Radical new way to control chirality

Two-catalyst radical reaction adds a variety of groups to nitrogen rings enantioselectively

by Stu Borman
April 5, 2018 | A version of this story appeared in Volume 96, Issue 15

Reaction scheme depicting Minisci-type radical chemistry to add chiral organic groups to nitrogen heterocycles.
The new radical reaction adds chiral organic moieties to nitrogen heterocycles without the need to preinstall reactive groups on the rings.

Nitrogen rings with attached chiral organic groups are common motifs in pharmaceuticals, agricultural chemicals, and bioactive small molecules. Medicinal chemists frequently seek to add chemical groups with specific chirality to nitrogen heterocycles, but their toolbox is limited.

Reactions like catalytic asymmetric reduction can control enantioselectivity in nitrogen heterocycle additions, but typically require preinstalling reactive groups on the rings and multiple steps. An alternative is a free-radical addition called a Minisci-type reaction, but it is not enantioselective and often adds groups to several ring positions on the heterocycle.

Robert J. Phipps and grad students Rupert S. J. Proctor and Holly J. Davis at the University of Cambridge now propose a fix for those drawbacks. They developed a Minisci-type reaction that uses two catalysts to add N-acyl α-amino alkyl radicals to nitrogen heteroarenes (Science 2018, DOI: 10.1126/science.aar6376). The approach creates a chiral center enantioselectively on a carbon attached to the ring, with tight control over the ring position of the addition and in fewer steps than catalytic asymmetric reduction.

The α-amino radicals the reaction adds to nitrogen rings can contain a broad range of other organic groups, including amines, thioethers, and aryl iodides. The products “possess structural features highly desirable in pharmaceutical compounds: a basic heteroarene, protected primary amine, and a defined stereocenter,” all in proximity, Phipps and coworkers note.

The team shines blue light-emitting diodes at the reaction mixture to trigger the reaction. A chiral acid catalyst activates the heterocycle, and an iridium photocatalyst mediates electron transfers required to generate the initial radical and to form the final product.

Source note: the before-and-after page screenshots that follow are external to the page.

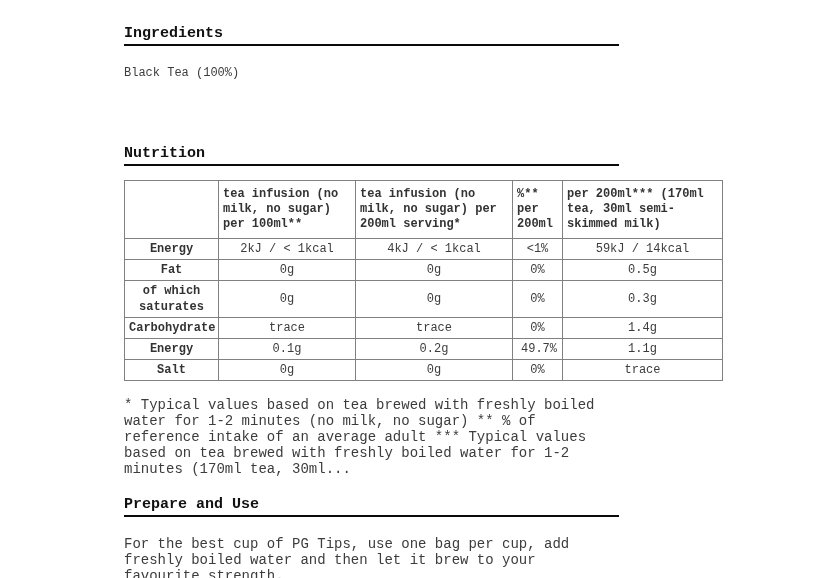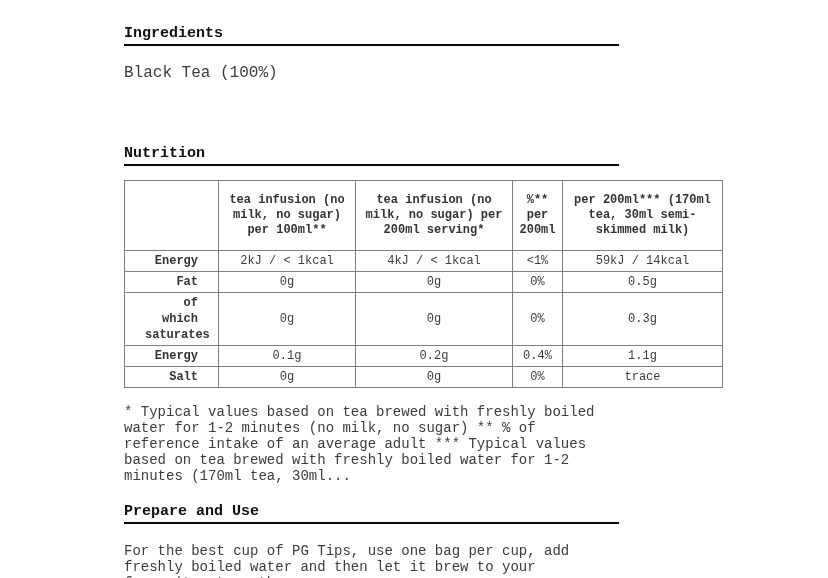--- a/index.html
+++ b/index.html
@@ -26,7 +26,7 @@
   }
   .ingredients-body {
     margin-top: 19px;
-    font-size: 16px;
+    font-size: 12px;
     line-height: 16px;
   }
   .nutrition-title { margin-top: 65px; }

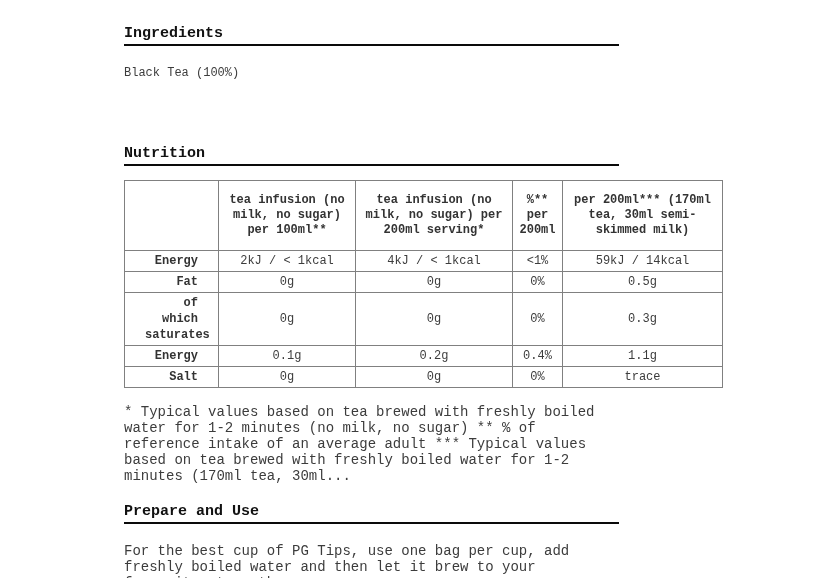--- a/index.html
+++ b/index.html
@@ -43,9 +43,9 @@
   }
   table.nutrition th {
     font-weight: bold;
-    text-align: center;
+    text-align: left;
     line-height: 15px;
-    padding: 12px 4px;
+    padding: 6px 4px;
     color: #333333;
     margin-left: 36px;
   }

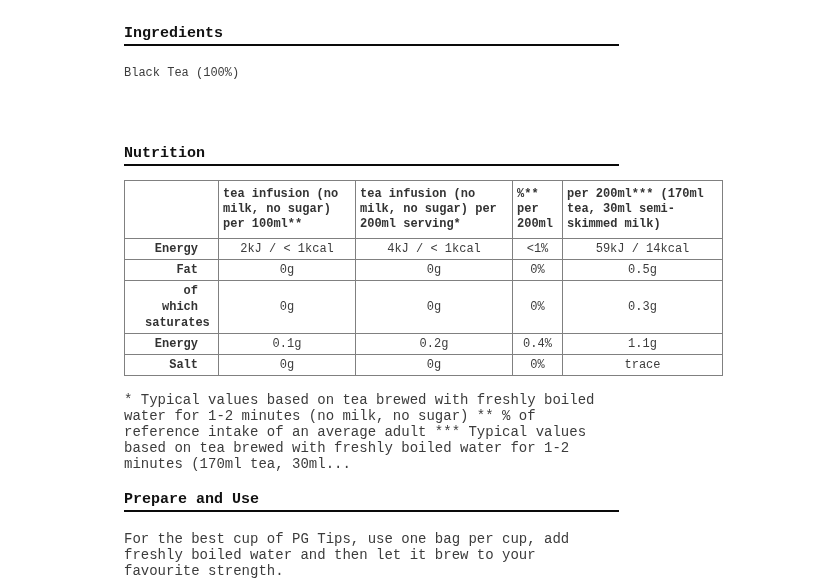--- a/index.html
+++ b/index.html
@@ -51,8 +51,8 @@
   }
   table.nutrition td.row-label {
     font-weight: bold;
-    text-align: right;
-    padding: 2px 20px;
+    text-align: center;
+    padding: 2px 4px;
     line-height: 16px;
     color: #333333;
   }

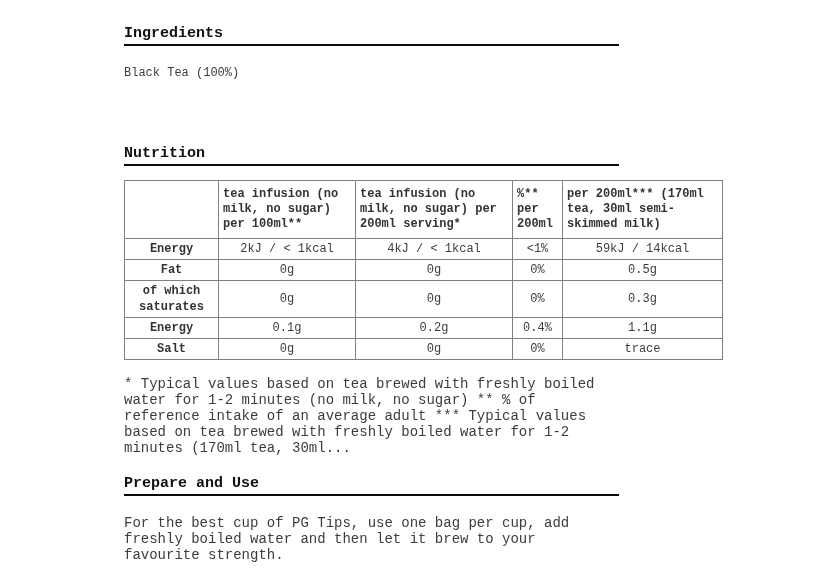--- a/index.html
+++ b/index.html
@@ -124,6 +124,13 @@
         <td class="row-value">0.3g</td>
       </tr>
       <tr>
+        <td class="row-label">Carbohydrate</td>
+        <td class="row-value">trace</td>
+        <td class="row-value">trace</td>
+        <td class="row-value">0%</td>
+        <td class="row-value">1.4g</td>
+      </tr>
+      <tr>
         <td class="row-label">Energy</td>
         <td class="row-value">0.1g</td>
         <td class="row-value">0.2g</td>

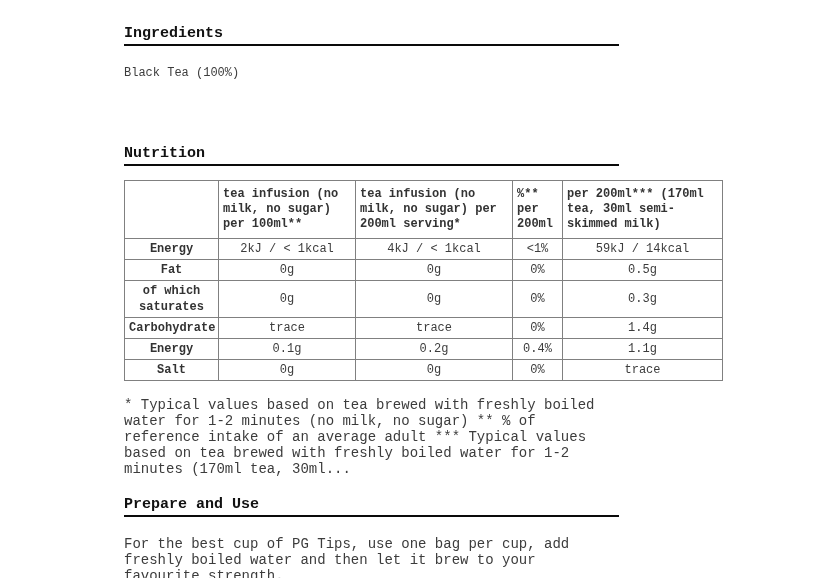--- a/index.html
+++ b/index.html
@@ -134,7 +134,7 @@
         <td class="row-label">Energy</td>
         <td class="row-value">0.1g</td>
         <td class="row-value">0.2g</td>
-        <td class="row-value">0.4%</td>
+        <td class="row-value">49.7%</td>
         <td class="row-value">1.1g</td>
       </tr>
       <tr>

“This is an amazing paper,” says Varinder K. Aggarwal of the University of Bristol. The group “has uncovered a very simple, although mechanistically complex, method to combine readily available amino acids and heterocycles in a Minisci-type reaction with very high levels of enantiocontrol. The simplicity of the procedure, the ready availability of the reaction partners, and the high value of the products makes this chemistry highly attractive.”

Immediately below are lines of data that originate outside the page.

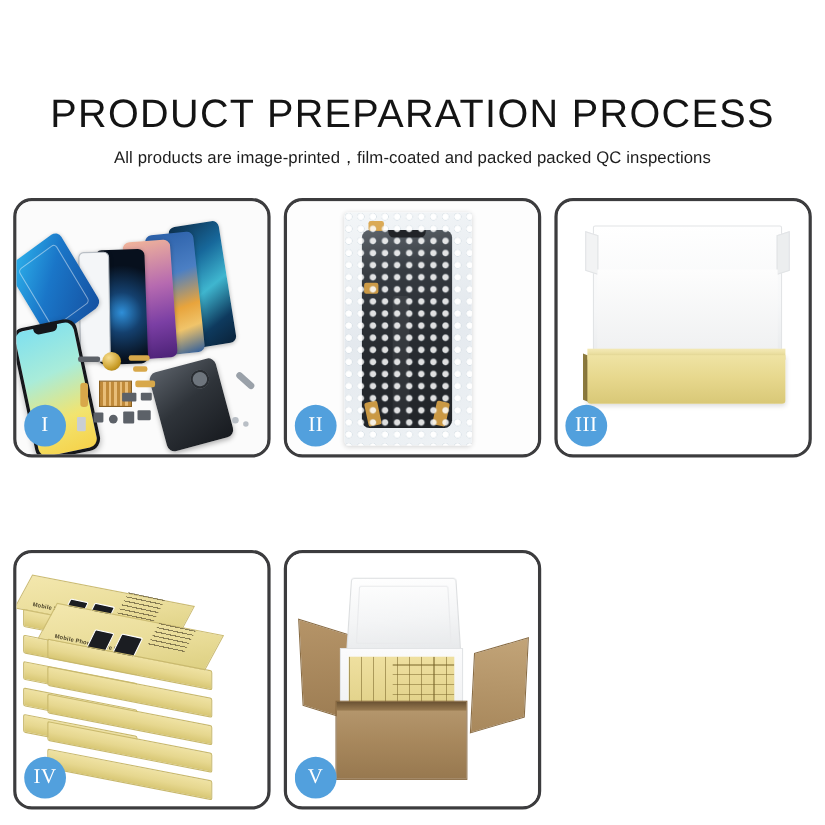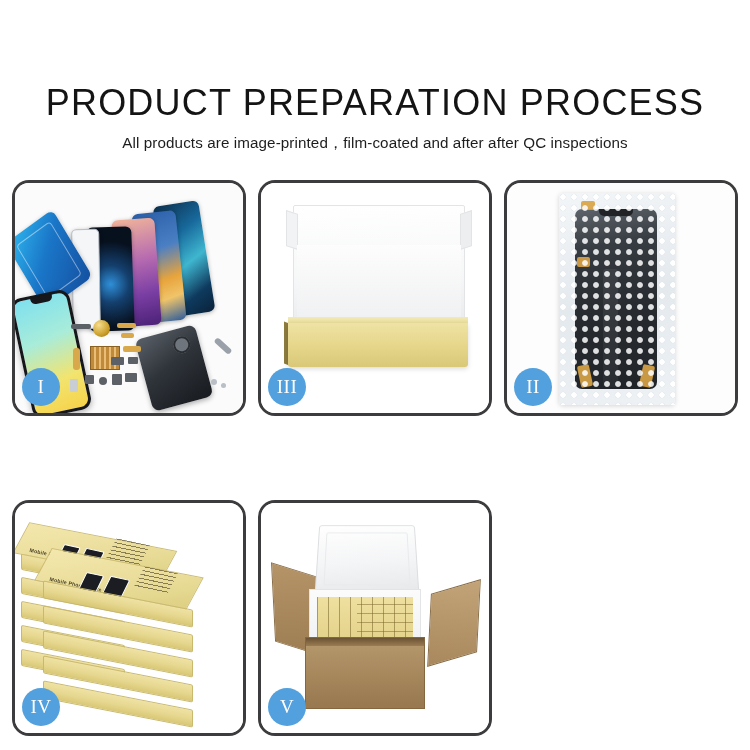--- a/index.html
+++ b/index.html
@@ -398,7 +398,7 @@
 
   <div class="header">
     <div class="title">PRODUCT PREPARATION PROCESS</div>
-    <div class="subtitle">All products are image-printed，film-coated and after after QC inspections</div>
+    <div class="subtitle">All products are image-printed，film-coated and packed packed QC inspections</div>
   </div>
 
   <div class="grid">

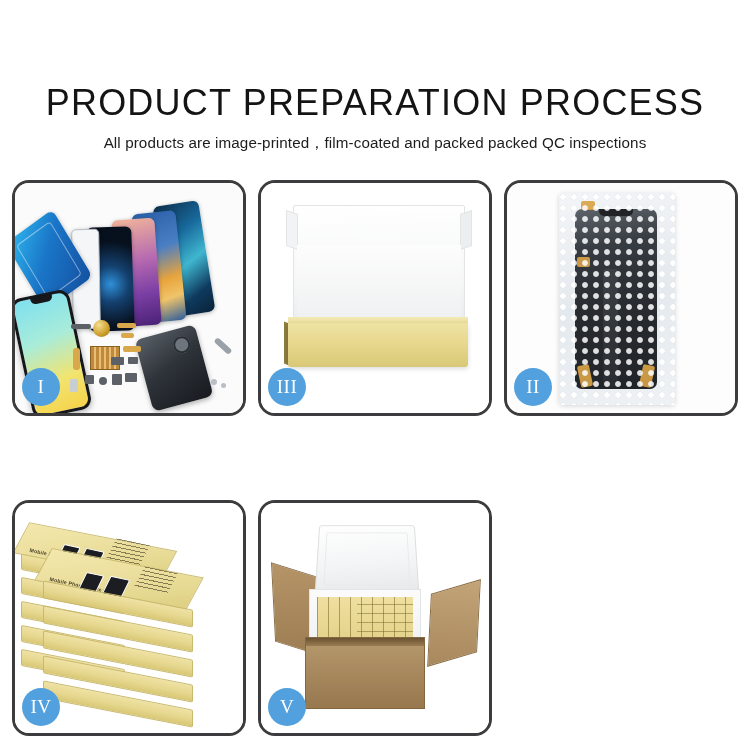--- a/index.html
+++ b/index.html
@@ -437,20 +437,6 @@
         <div class="part" style="left:206px; top:200px; width:5px; height:5px; border-radius:50%; background:#b9bfc6;"></div>
 
         <div class="badge">I</div>
-      </div>
-    </div>
-
-    <div class="panel">
-      <div class="panel-stage">
-        <div class="p3-bg"></div>
-        <div class="box3-lid"></div>
-        <div class="box3-foam"></div>
-        <div class="box3-contents"></div>
-        <div class="box3-side-l"></div>
-        <div class="box3-side-r"></div>
-        <div class="box3-rim"></div>
-        <div class="box3-front"></div>
-        <div class="badge">III</div>
       </div>
     </div>
 
@@ -473,6 +459,20 @@
 
     <div class="panel">
       <div class="panel-stage">
+        <div class="p3-bg"></div>
+        <div class="box3-lid"></div>
+        <div class="box3-foam"></div>
+        <div class="box3-contents"></div>
+        <div class="box3-side-l"></div>
+        <div class="box3-side-r"></div>
+        <div class="box3-rim"></div>
+        <div class="box3-front"></div>
+        <div class="badge">III</div>
+      </div>
+    </div>
+
+    <div class="panel">
+      <div class="panel-stage">
         <div class="p4-bg"></div>
         <div class="stackwrap">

“This is a really creative contribution from a young scientist who is new to the synthetic organic academic world,” adds David MacMillan of Princeton University, speaking of Phipps. “The quality and insight speak volumes for his potential, and I cannot wait to see what comes next from his lab. This is a significant advance that allows transformations generally viewed as being racemic by their inherent nature to be readily translated into enantioselective processes. This will definitely be used by medicinal chemists when they need to make reasonable amounts of enantioenriched intermediates, and it should be amenable to scale-up and manufacturing.”

At present, the group is not taking steps to commercialize the chemistry. “We are keen just to get the results out there for people to use,” Phipps says.